CineNova
- Country: Netherlands
- Broadcast area: Netherlands

Programming
- Language: Dutch/English
- Picture format: 576i SDTV
- Timeshift service: CineNova 2

Ownership
- Owner: Buena Vista International Television Sony Pictures Entertainment UPC Nederland

History
- Launched: 18 May 2000; 26 years ago
- Closed: 18 May 2005; 21 years ago

Links
- Website: cinenova.tv

= CineNova =

Dutch premium television service

CineNova was a Dutch premium television service broadcasting films on 2 television channels, owned by a joint venture of Buena Vista International Television, Sony Pictures Entertainment and UPC Nederland.

==History==
The channel kicked off with John Woo's action film Face/Off on 18 May 2000. From the start it was available on UPC Nederland, Casema and Mr. Zap.

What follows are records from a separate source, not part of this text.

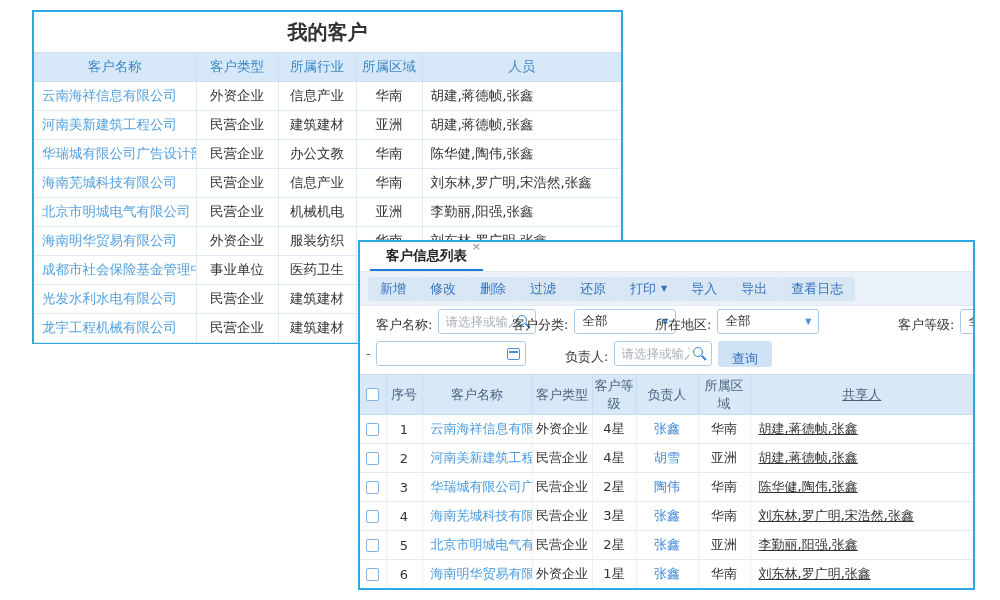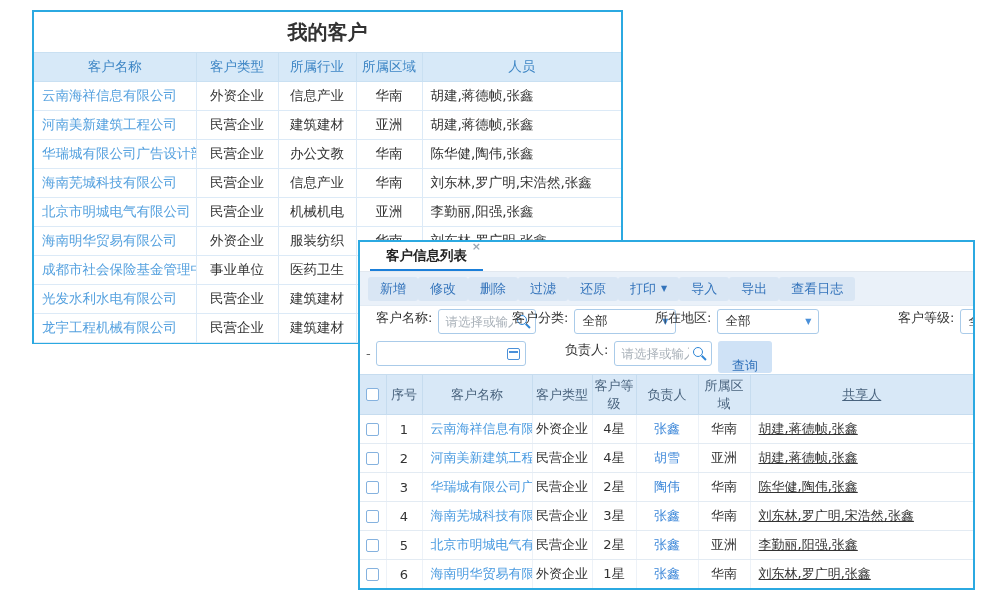--- a/index.html
+++ b/index.html
@@ -30,21 +30,21 @@
   .tab-close { position:absolute; top:0px; right:2px; font-size:11px; color:#9AA6B2; line-height:11px; }
 
   .toolbar { background:#EAF1F9; padding:5px 8px; display:flex; align-items:center;
              border-bottom:1px solid #E2EBF4; height:34px; }
   .tbtn { background:#D9E6F4; color:#3474BB; border:none; border-radius:3px; height:24px;
           padding:0 12px; font-size:13px; display:flex; align-items:center; gap:5px;
           font-family:inherit; }
   .tbtn .caret { font-size:8px; color:#3474BB; }
 
   .frow { position:relative; height:32px; }
-  .fg { position:absolute; top:3px; display:flex; align-items:flex-start; gap:6px;
+  .fg { position:absolute; top:3px; display:flex; align-items:flex-end; gap:6px;
         font-size:13px; color:#333; white-space:nowrap; }
   .inpt { position:relative; display:inline-block; }
   .inpt input { width:98px; height:25px; border:1px solid #AACBE9; border-radius:3px;
                 padding:0 22px 0 6px; font-size:12.5px; color:#333; font-family:inherit; }
   .inpt input::placeholder { color:#A8B0B8; }
   .inpt .mag { position:absolute; right:5px; top:6px; }
   .mag { width:14px; height:14px; position:relative; display:inline-block; }
   .mag::before { content:""; position:absolute; width:8px; height:8px;
                  border:1.5px solid #2E86D6; border-radius:50%; left:0; top:0; }
   .mag::after { content:""; position:absolute; width:6px; height:1.5px; background:#2E86D6;
@@ -54,21 +54,21 @@
          padding:0 7px; font-size:12.5px; color:#333; background:#fff; }
   .sel .caret { font-size:8px; color:#4A90D9; }
   .date-inpt { position:relative; display:inline-block; }
   .date-inpt input { width:150px; height:25px; border:1px solid #AACBE9; border-radius:3px;
                      padding:0 24px 0 6px; font-family:inherit; }
   .cal { position:absolute; right:6px; top:7px; width:13px; height:12px;
          border:1.5px solid #4A90D9; border-radius:2px; }
   .cal::before { content:""; position:absolute; left:1px; right:1px; top:2px;
                  height:1.5px; background:#4A90D9; }
   .qbtn { background:#CFE2F6; color:#3474BB; border:none; border-radius:3px; height:26px;
-          padding:16px 14px; font-size:13px; font-family:inherit; }
+          padding:9px 14px; font-size:13px; font-family:inherit; }
   .dash { position:absolute; left:6px; top:8px; font-size:13px; color:#666; }
 
   .t2 { margin-top:4px; }
   .t2 th { background:#D8E8F7; color:#49637E; font-weight:normal; font-size:13px;
            height:40px; border:1px solid #C6DCEF; border-left:none; word-break:break-all;
            line-height:1.35; padding:2px; }
   .t2 th:last-child, .t2 td:last-child { border-right:none;text-decoration:underline; }
   .t2 td { height:29px; font-size:13px; color:#333; text-align:center;
            border-bottom:1px solid #E3EBF3; border-right:1px solid #EDF2F8;
            white-space:nowrap; overflow:hidden; }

On 1 February 2001 CineNova launched a second television channel called CineNova 2. It is a +1 hour timeshift channel of the main channel.

In 2004 CineNova acquired the broadcasting rights for live coverage of the Oscars ceremony.

With the acquisition of the Dutch Canal+ channels by Chellomedia (sister company of UPC Nederland), the major cable companies such as UPC, Essent and Multikabel decided to remove the CineNova channels. The service closed on 18 May 2005.